Every line in the data below from the one containing "1px solid #1d4ed8; background: #fff;" down to the one containing "position: absolute; height: 31px;", both included, must be retyped exactly; no other line is to appear.

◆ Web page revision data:
•••••
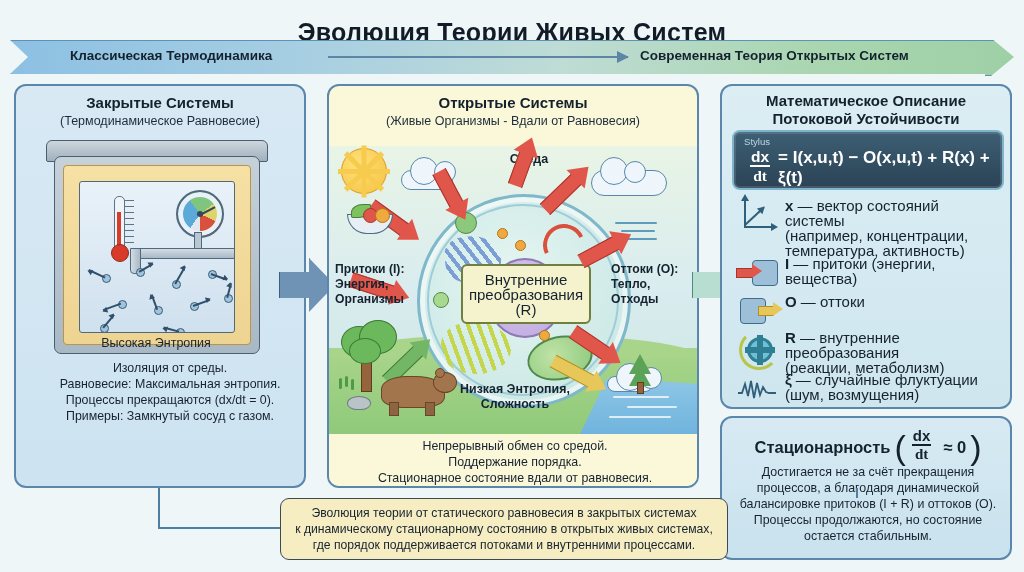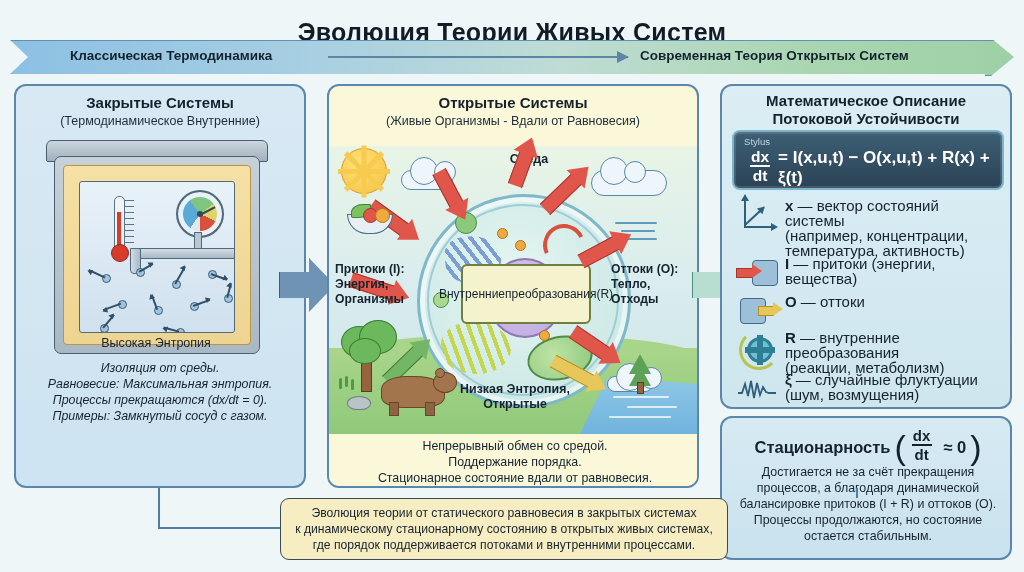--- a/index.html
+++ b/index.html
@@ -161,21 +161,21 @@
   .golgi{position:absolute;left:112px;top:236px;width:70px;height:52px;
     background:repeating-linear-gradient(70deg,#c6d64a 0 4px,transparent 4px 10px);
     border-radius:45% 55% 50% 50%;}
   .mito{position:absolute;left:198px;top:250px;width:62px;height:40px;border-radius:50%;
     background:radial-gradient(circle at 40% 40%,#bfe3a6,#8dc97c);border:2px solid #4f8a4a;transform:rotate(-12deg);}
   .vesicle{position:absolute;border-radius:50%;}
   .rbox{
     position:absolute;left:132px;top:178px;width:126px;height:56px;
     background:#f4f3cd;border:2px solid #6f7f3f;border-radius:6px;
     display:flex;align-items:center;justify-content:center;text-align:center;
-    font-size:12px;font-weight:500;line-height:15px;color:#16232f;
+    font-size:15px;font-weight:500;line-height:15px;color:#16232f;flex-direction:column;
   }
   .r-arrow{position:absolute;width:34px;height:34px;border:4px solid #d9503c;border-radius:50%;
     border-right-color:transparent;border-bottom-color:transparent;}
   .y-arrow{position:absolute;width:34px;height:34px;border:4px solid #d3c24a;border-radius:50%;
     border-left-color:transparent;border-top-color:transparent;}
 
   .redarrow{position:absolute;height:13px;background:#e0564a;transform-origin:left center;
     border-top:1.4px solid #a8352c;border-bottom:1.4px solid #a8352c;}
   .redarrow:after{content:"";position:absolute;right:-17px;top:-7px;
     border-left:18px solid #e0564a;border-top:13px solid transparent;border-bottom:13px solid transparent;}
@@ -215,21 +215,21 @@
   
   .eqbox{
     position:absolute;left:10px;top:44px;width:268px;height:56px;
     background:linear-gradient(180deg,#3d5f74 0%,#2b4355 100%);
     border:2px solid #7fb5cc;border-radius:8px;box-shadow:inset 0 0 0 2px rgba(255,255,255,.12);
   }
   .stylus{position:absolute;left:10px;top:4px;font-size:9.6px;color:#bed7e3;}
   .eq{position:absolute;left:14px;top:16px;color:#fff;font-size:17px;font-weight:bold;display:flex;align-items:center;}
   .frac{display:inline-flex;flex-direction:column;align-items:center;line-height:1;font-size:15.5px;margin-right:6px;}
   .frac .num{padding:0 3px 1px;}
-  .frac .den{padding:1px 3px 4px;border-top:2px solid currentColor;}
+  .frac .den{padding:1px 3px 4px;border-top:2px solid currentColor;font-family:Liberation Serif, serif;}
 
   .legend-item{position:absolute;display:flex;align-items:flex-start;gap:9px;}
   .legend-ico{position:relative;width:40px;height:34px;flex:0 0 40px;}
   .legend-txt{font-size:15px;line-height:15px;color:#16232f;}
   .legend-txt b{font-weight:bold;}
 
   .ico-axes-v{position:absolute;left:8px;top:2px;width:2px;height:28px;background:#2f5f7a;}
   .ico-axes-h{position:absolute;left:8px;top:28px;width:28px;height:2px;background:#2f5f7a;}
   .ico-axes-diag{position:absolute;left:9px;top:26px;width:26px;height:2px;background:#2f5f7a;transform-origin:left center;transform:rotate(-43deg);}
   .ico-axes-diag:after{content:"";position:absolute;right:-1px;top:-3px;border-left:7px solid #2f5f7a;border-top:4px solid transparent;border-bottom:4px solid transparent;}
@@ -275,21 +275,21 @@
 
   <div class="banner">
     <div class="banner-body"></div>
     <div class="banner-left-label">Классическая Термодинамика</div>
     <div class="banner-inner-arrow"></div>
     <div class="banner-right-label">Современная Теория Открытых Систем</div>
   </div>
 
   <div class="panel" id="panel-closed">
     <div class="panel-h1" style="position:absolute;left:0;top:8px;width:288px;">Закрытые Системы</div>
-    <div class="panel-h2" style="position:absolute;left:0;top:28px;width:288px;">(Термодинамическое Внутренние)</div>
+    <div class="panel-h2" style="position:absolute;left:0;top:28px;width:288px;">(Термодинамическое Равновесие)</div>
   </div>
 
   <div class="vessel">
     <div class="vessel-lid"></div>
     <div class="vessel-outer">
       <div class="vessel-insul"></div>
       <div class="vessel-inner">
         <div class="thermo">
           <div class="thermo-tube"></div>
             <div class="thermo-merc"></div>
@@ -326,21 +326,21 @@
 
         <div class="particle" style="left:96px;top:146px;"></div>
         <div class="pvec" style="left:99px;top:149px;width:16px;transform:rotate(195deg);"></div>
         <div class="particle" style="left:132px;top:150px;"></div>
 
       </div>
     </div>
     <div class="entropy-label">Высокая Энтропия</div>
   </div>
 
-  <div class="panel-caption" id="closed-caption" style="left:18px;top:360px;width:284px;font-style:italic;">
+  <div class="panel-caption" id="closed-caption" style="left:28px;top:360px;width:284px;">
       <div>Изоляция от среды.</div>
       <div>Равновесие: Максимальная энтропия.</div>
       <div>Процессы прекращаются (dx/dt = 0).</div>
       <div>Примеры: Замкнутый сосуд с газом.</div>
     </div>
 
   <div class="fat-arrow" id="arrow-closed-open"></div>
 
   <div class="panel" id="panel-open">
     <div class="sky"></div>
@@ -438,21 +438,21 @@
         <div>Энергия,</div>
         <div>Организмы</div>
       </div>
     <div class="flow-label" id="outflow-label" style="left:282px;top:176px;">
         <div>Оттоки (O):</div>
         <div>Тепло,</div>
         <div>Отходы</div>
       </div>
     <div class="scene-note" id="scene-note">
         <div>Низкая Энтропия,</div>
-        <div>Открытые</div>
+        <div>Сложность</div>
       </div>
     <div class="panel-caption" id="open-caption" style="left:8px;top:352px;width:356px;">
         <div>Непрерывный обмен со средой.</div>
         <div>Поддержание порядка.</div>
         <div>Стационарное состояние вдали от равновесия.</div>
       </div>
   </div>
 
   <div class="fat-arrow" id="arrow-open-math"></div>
•••••
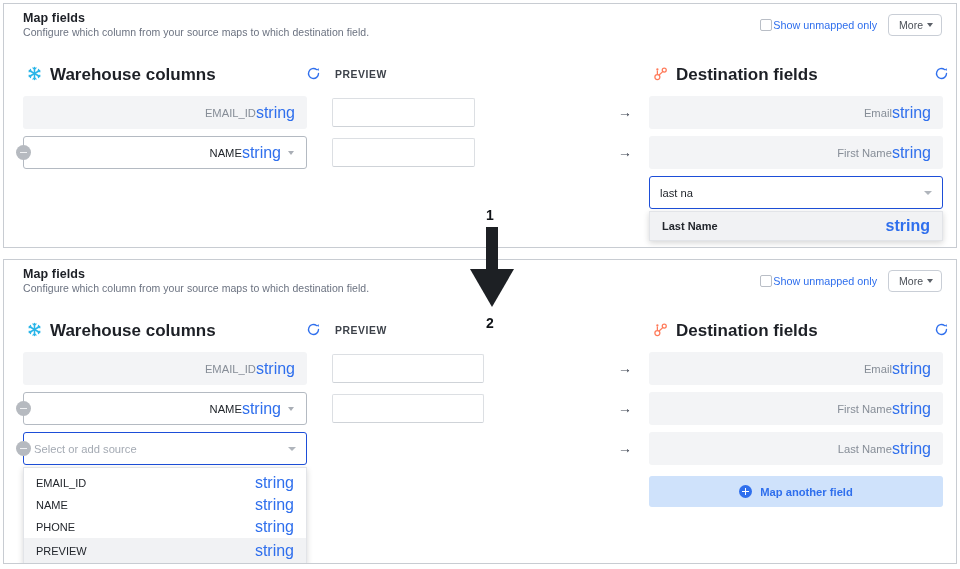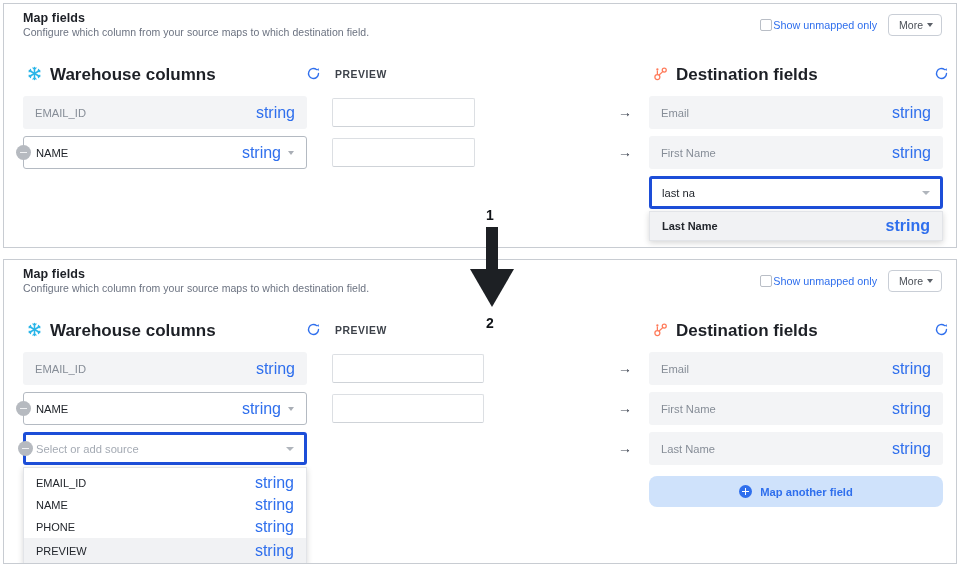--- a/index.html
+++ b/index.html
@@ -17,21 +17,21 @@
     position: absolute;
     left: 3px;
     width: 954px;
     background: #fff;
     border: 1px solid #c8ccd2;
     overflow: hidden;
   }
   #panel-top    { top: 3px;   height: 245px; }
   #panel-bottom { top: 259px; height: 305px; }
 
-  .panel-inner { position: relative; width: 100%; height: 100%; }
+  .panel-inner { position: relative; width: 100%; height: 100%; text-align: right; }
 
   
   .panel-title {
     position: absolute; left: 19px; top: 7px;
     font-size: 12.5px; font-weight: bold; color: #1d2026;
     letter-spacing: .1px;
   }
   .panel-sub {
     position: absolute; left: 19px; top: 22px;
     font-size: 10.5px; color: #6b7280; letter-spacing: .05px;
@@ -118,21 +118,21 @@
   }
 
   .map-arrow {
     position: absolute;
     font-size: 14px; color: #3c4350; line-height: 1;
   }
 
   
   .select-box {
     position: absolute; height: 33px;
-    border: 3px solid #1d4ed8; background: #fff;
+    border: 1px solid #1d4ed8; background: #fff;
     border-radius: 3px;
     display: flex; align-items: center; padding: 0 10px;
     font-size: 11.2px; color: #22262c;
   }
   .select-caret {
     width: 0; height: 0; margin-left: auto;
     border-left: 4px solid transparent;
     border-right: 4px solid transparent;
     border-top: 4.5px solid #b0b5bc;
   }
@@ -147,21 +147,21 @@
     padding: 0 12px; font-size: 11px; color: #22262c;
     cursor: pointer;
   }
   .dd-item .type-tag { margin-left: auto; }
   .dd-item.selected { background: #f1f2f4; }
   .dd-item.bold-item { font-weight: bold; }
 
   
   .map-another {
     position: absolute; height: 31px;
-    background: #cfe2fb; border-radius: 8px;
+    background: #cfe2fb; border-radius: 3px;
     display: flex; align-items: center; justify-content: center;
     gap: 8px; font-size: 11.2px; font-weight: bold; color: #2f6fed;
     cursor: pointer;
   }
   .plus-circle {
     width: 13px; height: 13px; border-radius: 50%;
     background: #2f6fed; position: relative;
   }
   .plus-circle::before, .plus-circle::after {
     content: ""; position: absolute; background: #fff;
•••••
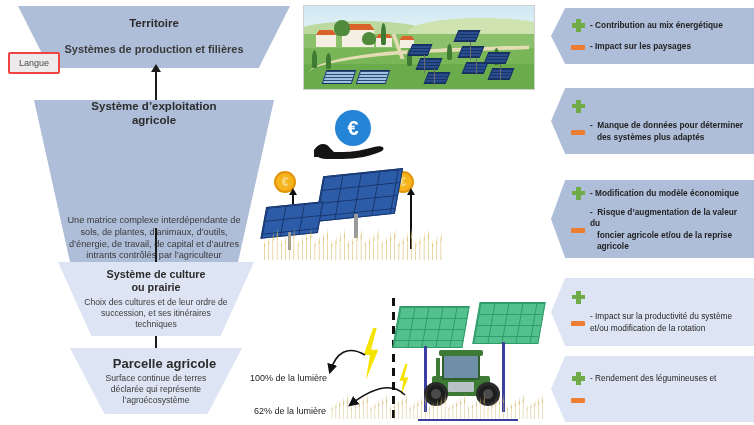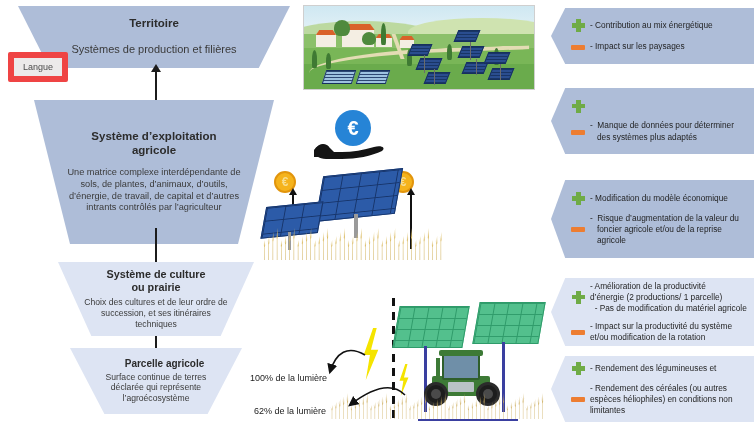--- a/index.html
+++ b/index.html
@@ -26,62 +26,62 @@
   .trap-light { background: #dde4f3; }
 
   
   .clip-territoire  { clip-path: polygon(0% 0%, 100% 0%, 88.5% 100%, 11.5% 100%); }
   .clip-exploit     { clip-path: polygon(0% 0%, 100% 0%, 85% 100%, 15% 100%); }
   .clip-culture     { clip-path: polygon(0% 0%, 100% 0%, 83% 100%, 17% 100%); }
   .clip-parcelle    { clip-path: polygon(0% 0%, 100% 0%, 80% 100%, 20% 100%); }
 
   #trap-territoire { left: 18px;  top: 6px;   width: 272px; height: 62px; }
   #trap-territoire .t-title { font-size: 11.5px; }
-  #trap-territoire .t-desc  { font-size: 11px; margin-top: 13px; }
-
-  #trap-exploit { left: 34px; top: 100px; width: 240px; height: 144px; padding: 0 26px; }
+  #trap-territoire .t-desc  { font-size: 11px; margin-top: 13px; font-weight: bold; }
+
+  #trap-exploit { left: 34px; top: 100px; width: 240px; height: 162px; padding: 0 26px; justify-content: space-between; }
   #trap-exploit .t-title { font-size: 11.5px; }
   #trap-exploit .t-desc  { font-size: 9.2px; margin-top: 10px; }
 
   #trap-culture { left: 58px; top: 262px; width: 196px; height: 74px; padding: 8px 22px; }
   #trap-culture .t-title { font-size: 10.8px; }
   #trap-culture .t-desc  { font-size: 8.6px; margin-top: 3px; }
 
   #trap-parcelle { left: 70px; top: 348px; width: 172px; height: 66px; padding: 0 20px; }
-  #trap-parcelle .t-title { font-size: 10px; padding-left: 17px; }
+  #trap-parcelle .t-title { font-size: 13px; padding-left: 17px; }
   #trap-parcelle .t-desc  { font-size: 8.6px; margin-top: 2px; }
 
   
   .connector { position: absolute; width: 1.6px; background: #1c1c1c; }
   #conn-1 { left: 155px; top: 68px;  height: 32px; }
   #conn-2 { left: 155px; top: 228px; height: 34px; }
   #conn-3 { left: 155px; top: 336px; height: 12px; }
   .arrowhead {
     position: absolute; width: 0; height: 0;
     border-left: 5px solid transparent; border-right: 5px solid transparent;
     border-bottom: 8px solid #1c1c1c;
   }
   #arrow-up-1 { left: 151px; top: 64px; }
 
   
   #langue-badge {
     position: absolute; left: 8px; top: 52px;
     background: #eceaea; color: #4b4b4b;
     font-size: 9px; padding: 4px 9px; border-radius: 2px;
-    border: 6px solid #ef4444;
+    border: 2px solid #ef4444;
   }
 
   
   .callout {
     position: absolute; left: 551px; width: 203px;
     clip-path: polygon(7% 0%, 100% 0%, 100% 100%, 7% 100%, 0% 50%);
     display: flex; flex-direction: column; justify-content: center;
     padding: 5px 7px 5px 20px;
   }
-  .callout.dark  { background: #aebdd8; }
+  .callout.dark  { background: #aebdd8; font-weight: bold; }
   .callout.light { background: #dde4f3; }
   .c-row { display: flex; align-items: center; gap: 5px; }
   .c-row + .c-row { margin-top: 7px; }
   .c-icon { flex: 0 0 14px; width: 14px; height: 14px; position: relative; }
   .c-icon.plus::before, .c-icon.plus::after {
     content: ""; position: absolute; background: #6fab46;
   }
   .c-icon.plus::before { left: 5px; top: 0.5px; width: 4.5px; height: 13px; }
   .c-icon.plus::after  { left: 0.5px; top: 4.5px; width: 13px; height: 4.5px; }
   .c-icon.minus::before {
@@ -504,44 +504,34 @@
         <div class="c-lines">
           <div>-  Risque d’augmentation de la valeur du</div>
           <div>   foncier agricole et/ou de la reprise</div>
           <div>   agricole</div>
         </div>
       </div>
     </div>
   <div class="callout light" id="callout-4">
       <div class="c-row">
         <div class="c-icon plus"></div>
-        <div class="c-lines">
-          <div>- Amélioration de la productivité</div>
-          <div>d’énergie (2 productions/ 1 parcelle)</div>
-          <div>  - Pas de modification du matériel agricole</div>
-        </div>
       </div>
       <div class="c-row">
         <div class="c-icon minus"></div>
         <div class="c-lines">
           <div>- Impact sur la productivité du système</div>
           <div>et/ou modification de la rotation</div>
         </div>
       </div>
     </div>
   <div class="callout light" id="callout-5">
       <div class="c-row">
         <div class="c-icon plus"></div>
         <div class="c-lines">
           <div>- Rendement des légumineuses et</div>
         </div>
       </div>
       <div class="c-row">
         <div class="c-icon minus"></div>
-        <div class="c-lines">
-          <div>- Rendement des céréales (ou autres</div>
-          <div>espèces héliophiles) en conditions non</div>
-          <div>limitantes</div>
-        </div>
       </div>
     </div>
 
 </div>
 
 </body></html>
•••••
◆ SOLVED EXERCISE:
+    border: 1px solid #1d4ed8; background: #fff;
     border-radius: 3px;
     display: flex; align-items: center; padding: 0 10px;
     font-size: 11.2px; color: #22262c;
   }
   .select-caret {
     width: 0; height: 0; margin-left: auto;
     border-left: 4px solid transparent;
     border-right: 4px solid transparent;
     border-top: 4.5px solid #b0b5bc;
   }
@@ -147,21 +147,21 @@
     padding: 0 12px; font-size: 11px; color: #22262c;
     cursor: pointer;
   }
   .dd-item .type-tag { margin-left: auto; }
   .dd-item.selected { background: #f1f2f4; }
   .dd-item.bold-item { font-weight: bold; }
 
   
   .map-another {
     position: absolute; height: 31px;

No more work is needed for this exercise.